Review: In case you're new to this drum & bass malarky, or you've been asleep for the last 30 years, when it comes to D&B albums then Metalheadz is one of the best. Dealing strictly in journeys, adventures and detailed peaks into the artists' psyche, they're built to last and work well on both dancefloors and on headphones / at home. Take Phase's long-awaited debut here. Following opuses from the like of Mikal, Blocks & Escher and Agzilla, the Belgian talent whips up a creative storm that ranges from the hard rave KOs of 'Stress Out' to the wonderful ambient bliss of 'Flowstone' and back again. Essential.
Review: Last spotted on Headz with Villem for "The Traveller" EP, Belgian rising talent Phase gets his first solo EP on the mothership imprint and he's gone to town on the EP. "Malice" lives up to its name with a layers of toxic acid bass and a riff that sounds straight out of a mid 90s F.A.C.T-era Carl Cox set, "Stakes", meanwhile rolls out on a rare, trembling, barbed and paranoid vibe where the pads do all the destruction; red planet exploration business, this is really is marvellously moody. Deeper again we're plunged into the darkest of tunnels with a subtle symphonic touch on "Unground" while Zero T joins for the finale with the creeped-out "The Inbetween". Unhurried in its menace, it doesn't even kick in until a minute and half deep - just the way we like it. With "Stakes" as well done as these, we suspect Phase will be cooking at the Headz kitchen again very soon.
Review: More often spotted cooking up sickness stews with McLeod, Villem tag teams with Belgian deepsmith Phase. The result is every bit as spotless, crisp and alluring as you want it to be. Soulful but barbed with the right balance of darkness, each cut trembles but punches: Steo adds emotional sparkles to "Thru My Soul", "The Traveller" soothes with K&D era pads before dropping into a Break-style elastic bass groove while "Kaikol" plays the cosmic card with its mystic instruments and drawn out notes. Of course McLeod shows his face too. And he does so on the beautiful "Reap What You Sow" where absolute bliss drops into total jungle dungeonism.

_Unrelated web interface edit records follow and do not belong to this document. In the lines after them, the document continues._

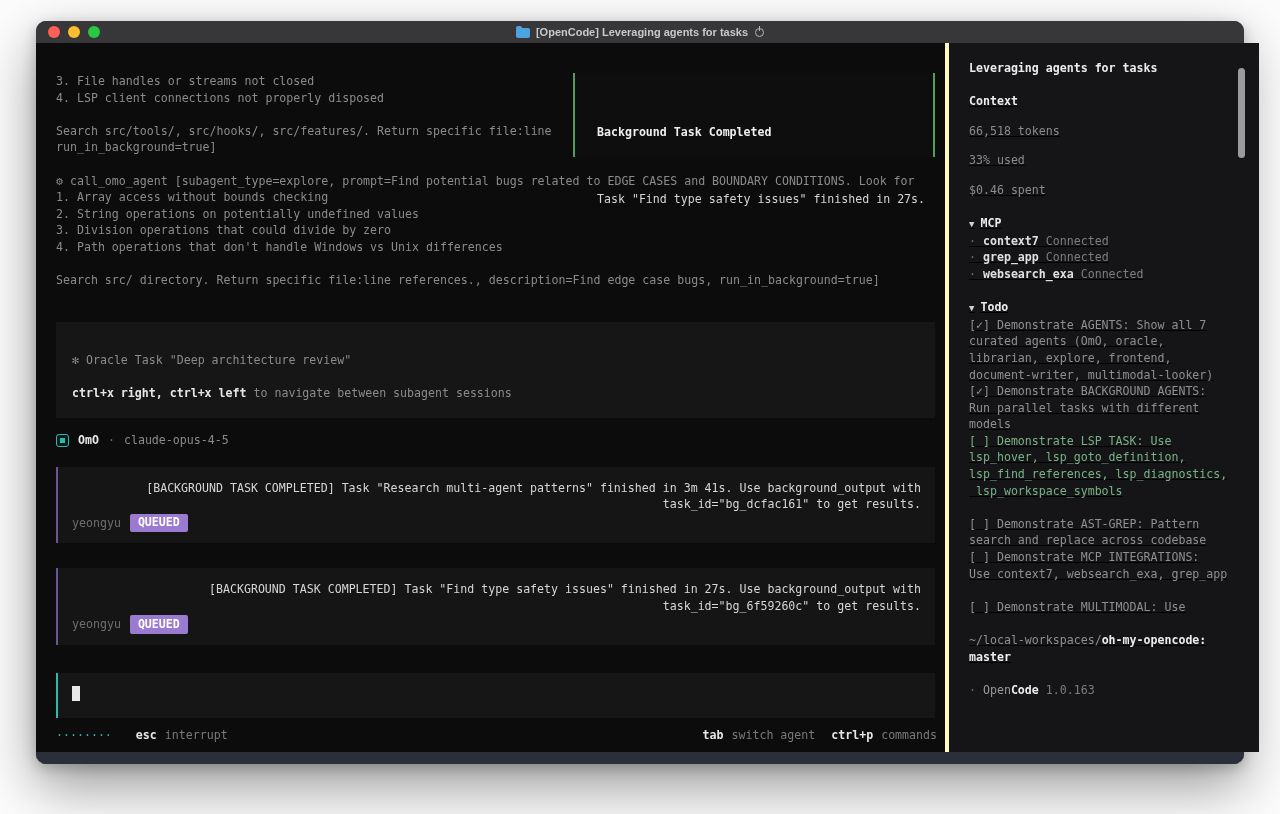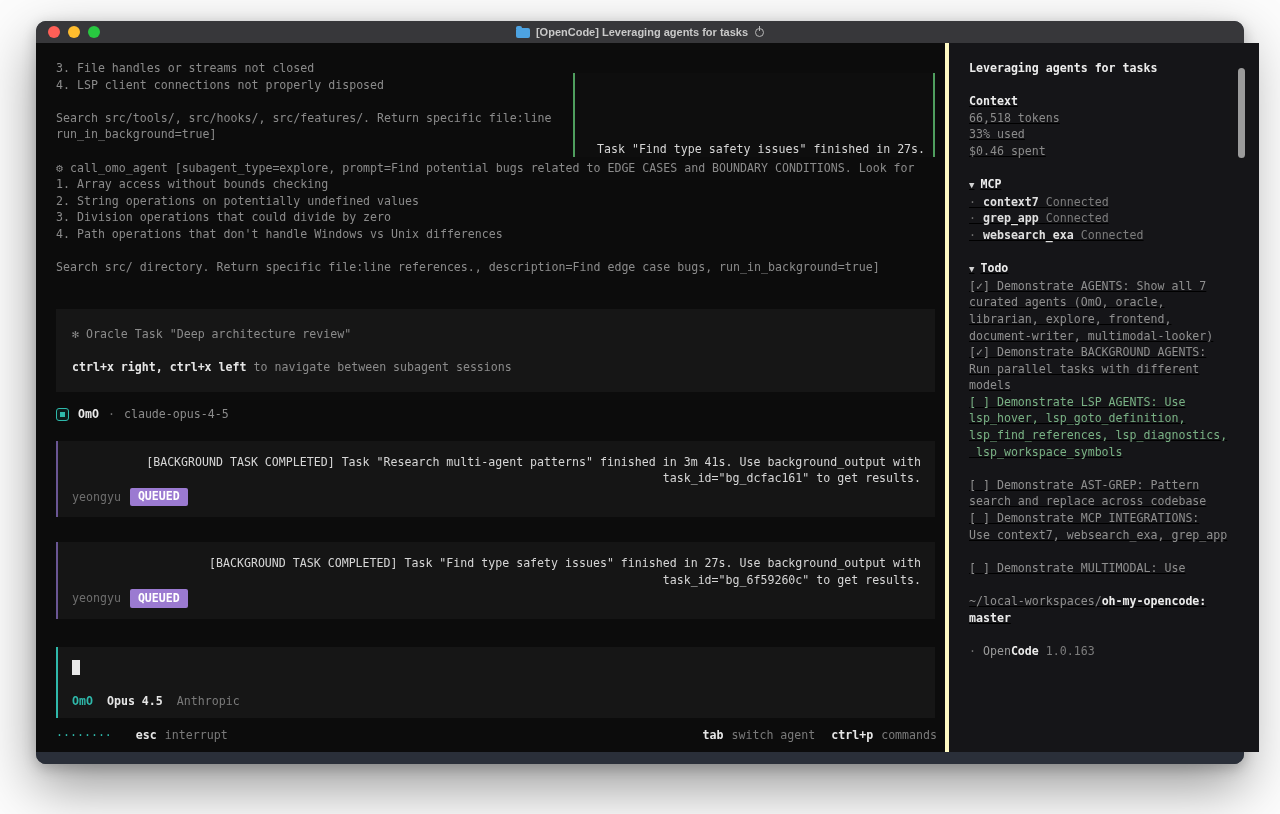--- a/index.html
+++ b/index.html
@@ -63,7 +63,7 @@
   .main { width: 909px; display: flex; flex-direction: column; position: relative; }
   .main-scroll { flex: 1; padding: 17px 10px 0 20px; overflow: hidden; }
   .mono { font-size: 11.6px; line-height: 16.6px; }
-  .gray { color: #8b8b8b; }
+  .gray { color: #8b8b8b; margin-top: 13px; }
   .pre  { white-space: pre-wrap; }
   .pre-nowrap { white-space: pre; }
 

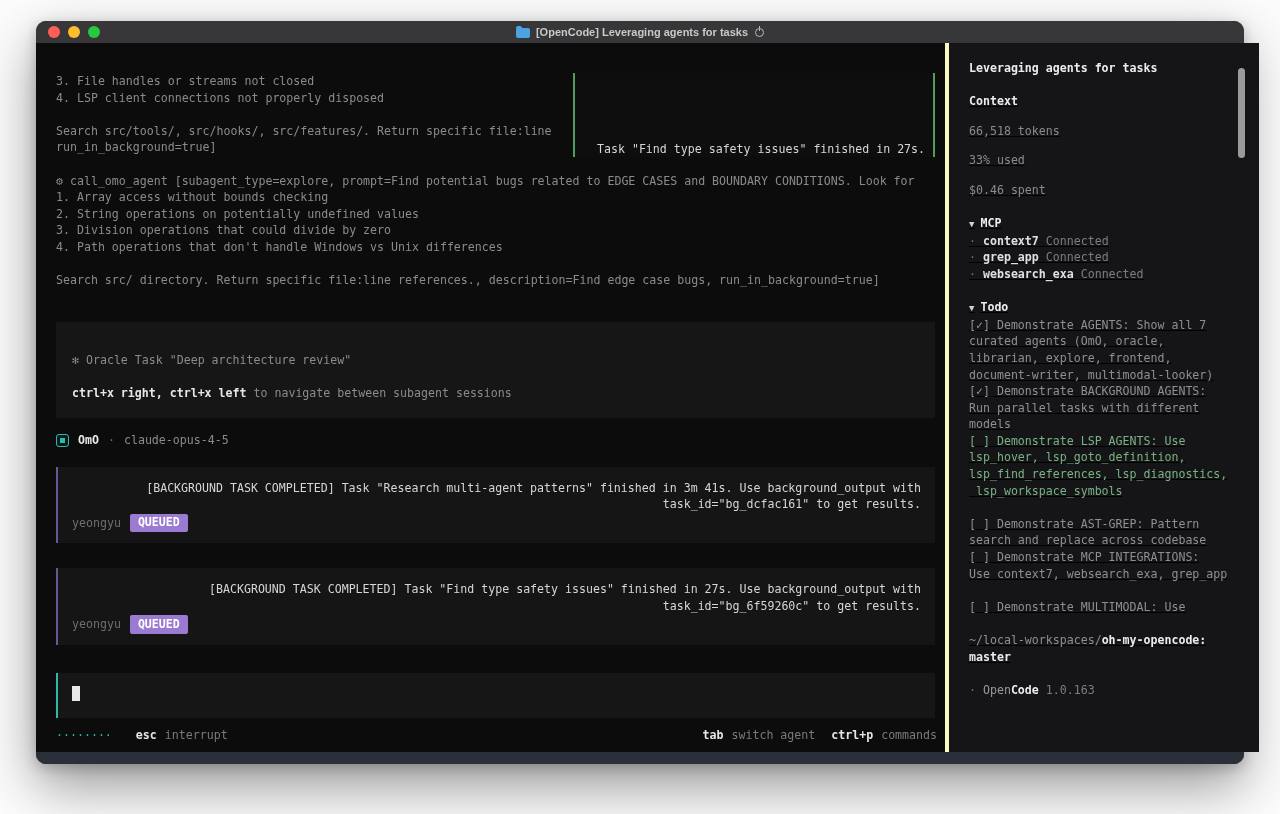--- a/index.html
+++ b/index.html
@@ -327,6 +327,7 @@
   <div class="bottom-strip"></div>
 
   <div class="toast mono">
+    <div class="toast-title">Background Task Completed</div>
     <div class="toast-body">Task "Find type safety issues" finished in 27s.</div>
   </div>
 

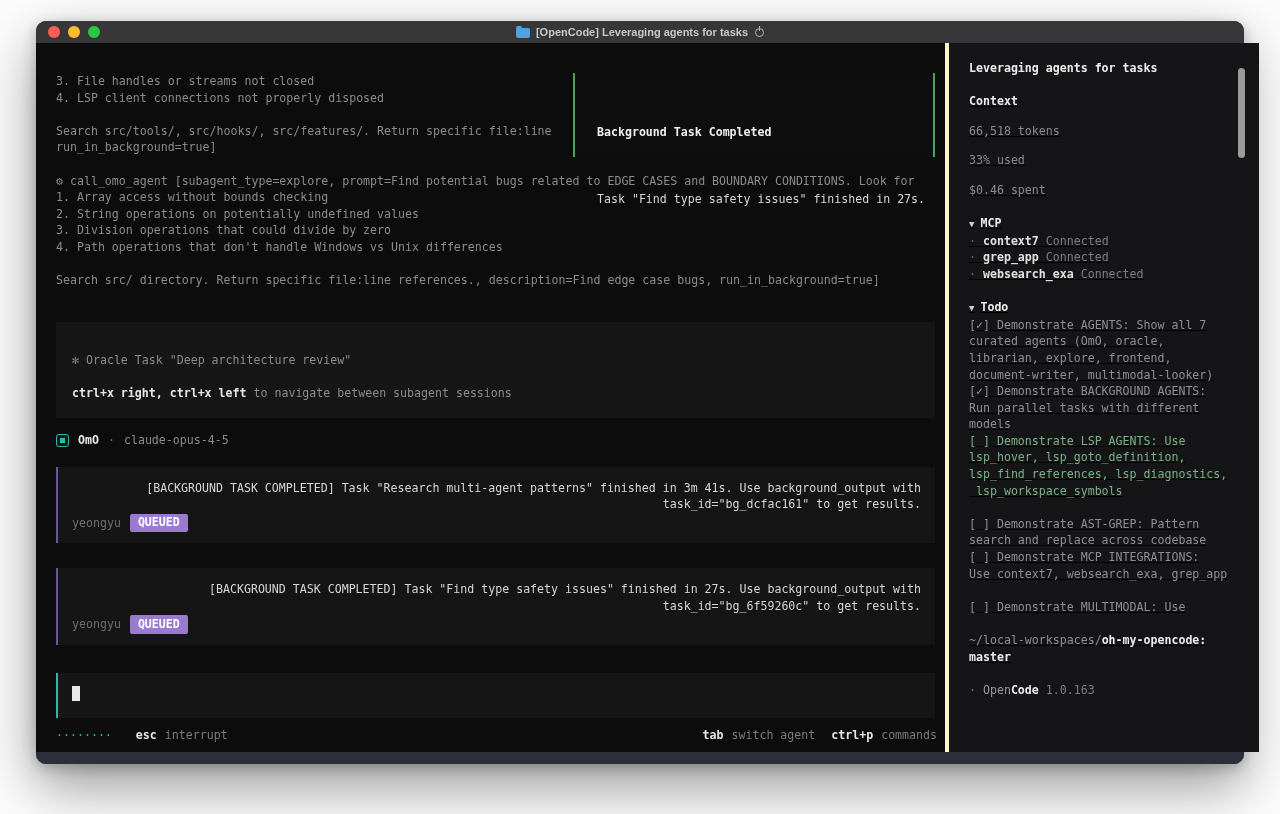--- a/index.html
+++ b/index.html
@@ -302,7 +302,7 @@
 [✓] Demonstrate BACKGROUND AGENTS:
 Run parallel tasks with different
 models</div>
-        <div class="todo-item active">[ ] Demonstrate LSP AGENTS: Use
+        <div class="todo-item active">[ ] Demonstrate LSP TASK: Use
 lsp_hover, lsp_goto_definition,
 lsp_find_references, lsp_diagnostics,
  lsp_workspace_symbols</div>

Review: Young Belgian Phase makes his Warm Comms debut with three tracks that belie his 20 years on the planet... "A Different Space" takes you back to early Critical cuts thanks to its uptempo step arrangement, two note drone bass and timestretched amens on the fills. "Sunrise Technology" takes a Klute-strength telescope to see further into the cosmos while "Eternal Truth" brings us back to planet earth with a dreamier melodic structure, cymbal-splashing jungle breaks and a sub that bounces harder than a politician's promises. Serious heat for a new producer.